Sur le réseau social X, Corneille Nangaa a estimé que cette décision aurait été prise sans “aucune concertation préalable”, soulignant qu’elle ne tient pas compte du contexte sécuritaire qui prévaut dans plusieurs territoires de l’Est de la République démocratique du Congo.
Le dirigeant du mouvement rebelle s’interroge sur la pertinence d’une telle réouverture “alors que des localités comme Walikale et Masisi au Nord-Kivu, ainsi que Fizi, Walungu et Mwenga au Sud-Kivu, subissent encore des bombardements réguliers attribués au régime de Kinshasa”. Selon lui, ces attaques viseraient des cibles civiles, notamment des ponts, usines, aérodromes et avions humanitaires.
L’AFC/M23 affirme que la fermeture des banques dans ces zones prive également les populations locales de tout accès à leurs économies.
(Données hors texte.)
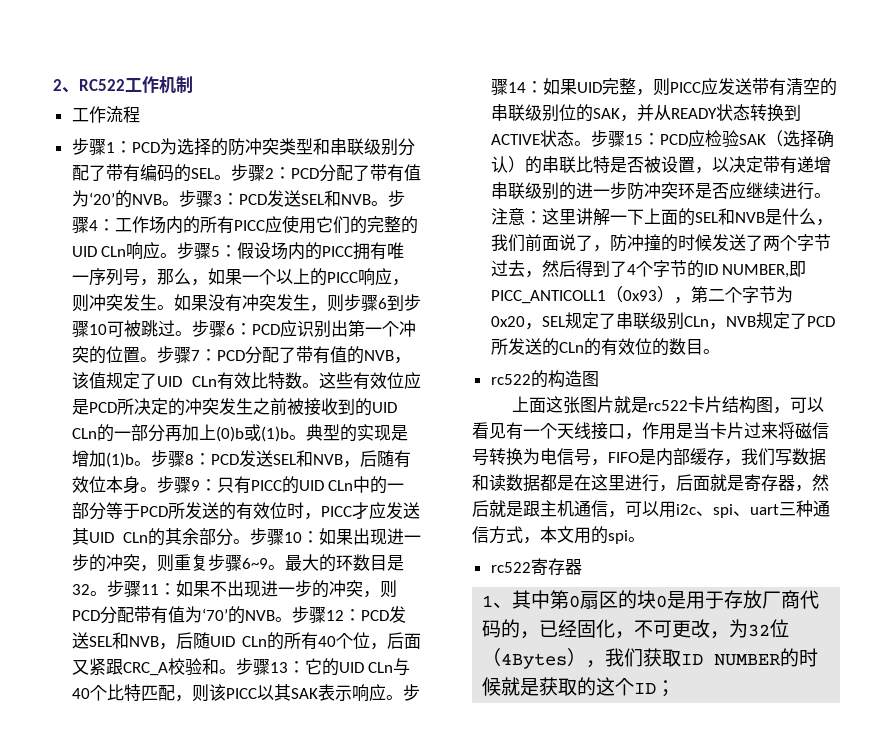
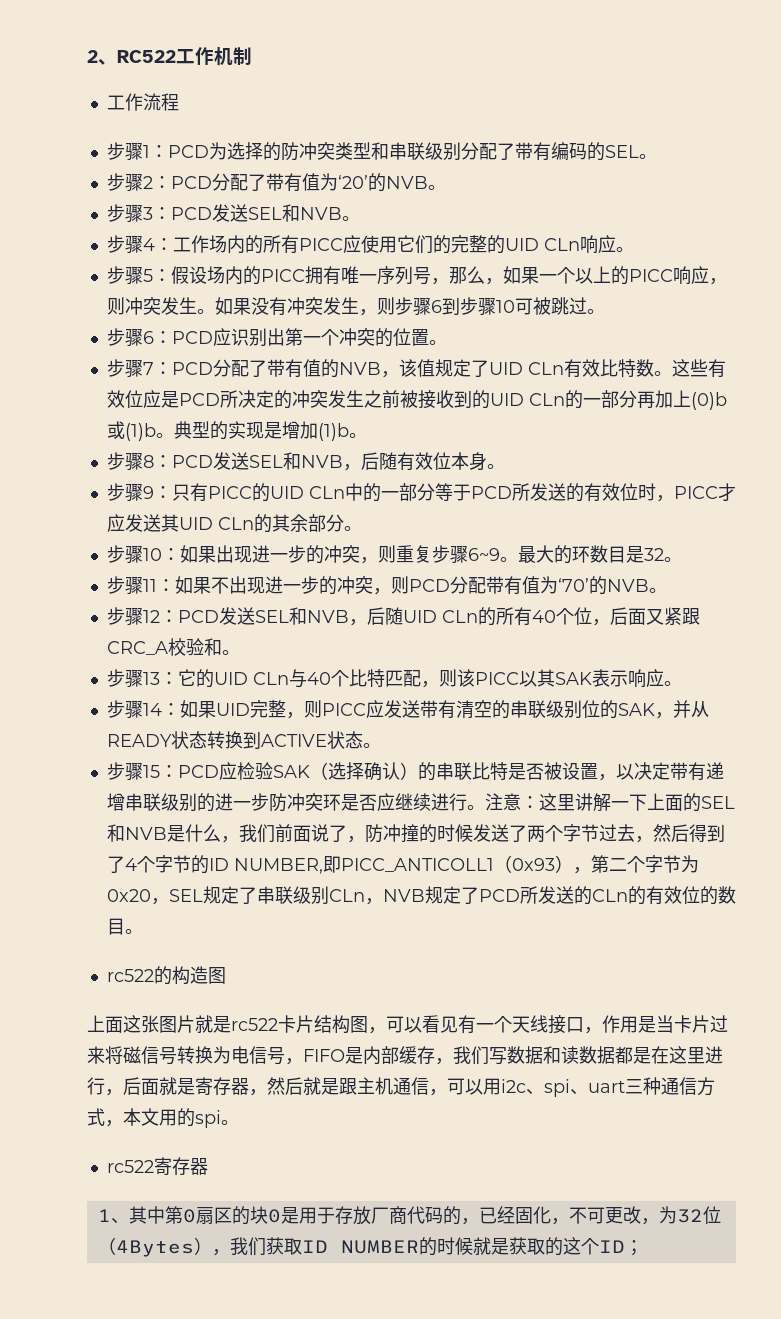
- PCD为选择的防冲突类型和串联级别分配了带有编码的SEL。步骤2：
+ PCD为选择的防冲突类型和串联级别分配了带有编码的SEL。
+ 步骤2：
- PCD分配了带有值为‘20’的NVB。步骤3：
+ PCD分配了带有值为‘20’的NVB。
+ 步骤3：
- PCD发送SEL和NVB。步骤4：
+ PCD发送SEL和NVB。
+ 步骤4：
- 工作场内的所有PICC应使用它们的完整的UID CLn响应。步骤5：
+ 工作场内的所有PICC应使用它们的完整的UID CLn响应。
+ 步骤5：
- 如果没有冲突发生，则步骤6到步骤10可被跳过。步骤6：PCD应识别出第一个冲突的位置。步骤7：PCD分配了带有值的NVB，该值规定了UID CLn有效比特数。
+ 如果没有冲突发生，则步骤6到步骤10可被跳过。
+ 步骤6：PCD应识别出第一个冲突的位置。
+ 步骤7：PCD分配了带有值的NVB，该值规定了UID CLn有效比特数。
- 典型的实现是增加(1)b。步骤8：PCD发送SEL和NVB，后随有效位本身。步骤9：只有PICC的UID CLn中的一部分等于PCD所发送的有效位时，PICC才应发送其UID CLn的其余部分。步骤10：如果出现进一步的冲突，则重复步骤6~9。
+ 典型的实现是增加(1)b。
+ 步骤8：PCD发送SEL和NVB，后随有效位本身。
+ 步骤9：只有PICC的UID CLn中的一部分等于PCD所发送的有效位时，PICC才应发送其UID CLn的其余部分。
+ 步骤10：如果出现进一步的冲突，则重复步骤6~9。
- 最大的环数目是32。步骤11：
+ 最大的环数目是32。
+ 步骤11：
- 如果不出现进一步的冲突，则PCD分配带有值为‘70’的NVB。步骤12：
+ 如果不出现进一步的冲突，则PCD分配带有值为‘70’的NVB。
+ 步骤12：
- PCD发送SEL和NVB，后随UID CLn的所有40个位，后面又紧跟CRC_A校验和。步骤13：
+ PCD发送SEL和NVB，后随UID CLn的所有40个位，后面又紧跟CRC_A校验和。
+ 步骤13：
- 它的UID CLn与40个比特匹配，则该PICC以其SAK表示响应。步骤14：
+ 它的UID CLn与40个比特匹配，则该PICC以其SAK表示响应。
+ 步骤14：
- 如果UID完整，则PICC应发送带有清空的串联级别位的SAK，并从READY状态转换到ACTIVE状态。步骤15：
+ 如果UID完整，则PICC应发送带有清空的串联级别位的SAK，并从READY状态转换到ACTIVE状态。
+ 步骤15：

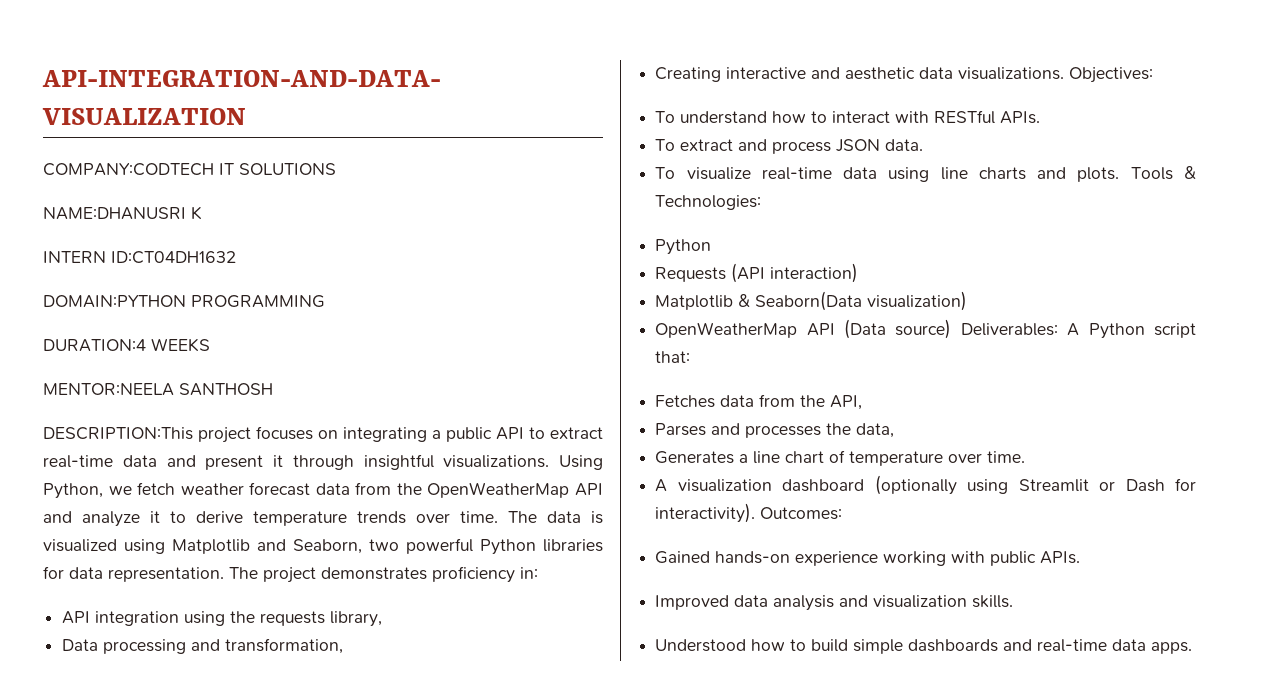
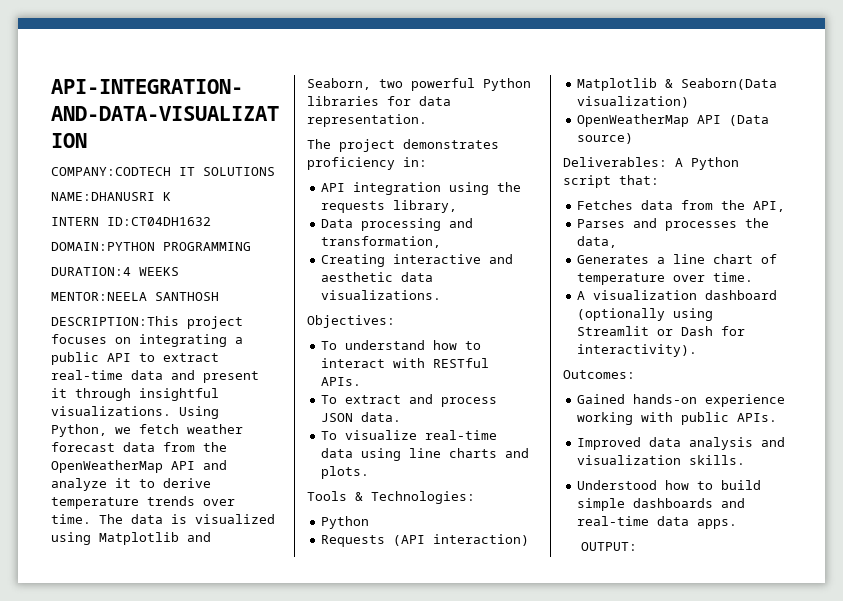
- The data is visualized using Matplotlib and Seaborn, two powerful Python libraries for data representation. The project demonstrates proficiency in:
+ The data is visualized using Matplotlib and Seaborn, two powerful Python libraries for data representation.
+ The project demonstrates proficiency in:
- Creating interactive and aesthetic data visualizations. Objectives:
+ Creating interactive and aesthetic data visualizations.
+ Objectives:
- To visualize real-time data using line charts and plots. Tools & Technologies:
+ To visualize real-time data using line charts and plots.
+ Tools & Technologies:
- OpenWeatherMap API (Data source) Deliverables: A Python script that:
+ OpenWeatherMap API (Data source)
+ Deliverables: A Python script that:
- A visualization dashboard (optionally using Streamlit or Dash for interactivity). Outcomes:
+ A visualization dashboard (optionally using Streamlit or Dash for interactivity).
+ Outcomes:
+ OUTPUT:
Le mouvement évoque trois raisons qui rendent, selon lui, cette annonce “prématurée” : l’usage de drones contre des civils, la destruction d’avions humanitaires et la fermeture de l’espace aérien dans les territoires qu’il contrôle pour des “raisons militaires”.
Dans le même message, Corneille Nangaa soutient que “dans les zones libérées, les civils vivent en sécurité et dans la dignité”, accusant par ailleurs certains “lobbys humanitaires” d’avoir exploité la misère des populations et de collaborer, par le passé, avec les FDLR, alliés du gouvernement congolais.
L’AFC/M23 appelle la France à adopter une “position équilibrée et juste” vis-à-vis du conflit à l’Est du pays, tout en réaffirmant son engagement en faveur d’une “paix véritable” basée sur le dialogue et les accords de Doha. Le mouvement invite enfin la communauté internationale à “encourager les efforts de paix plutôt que de soutenir un régime engagé dans une logique de guerre”.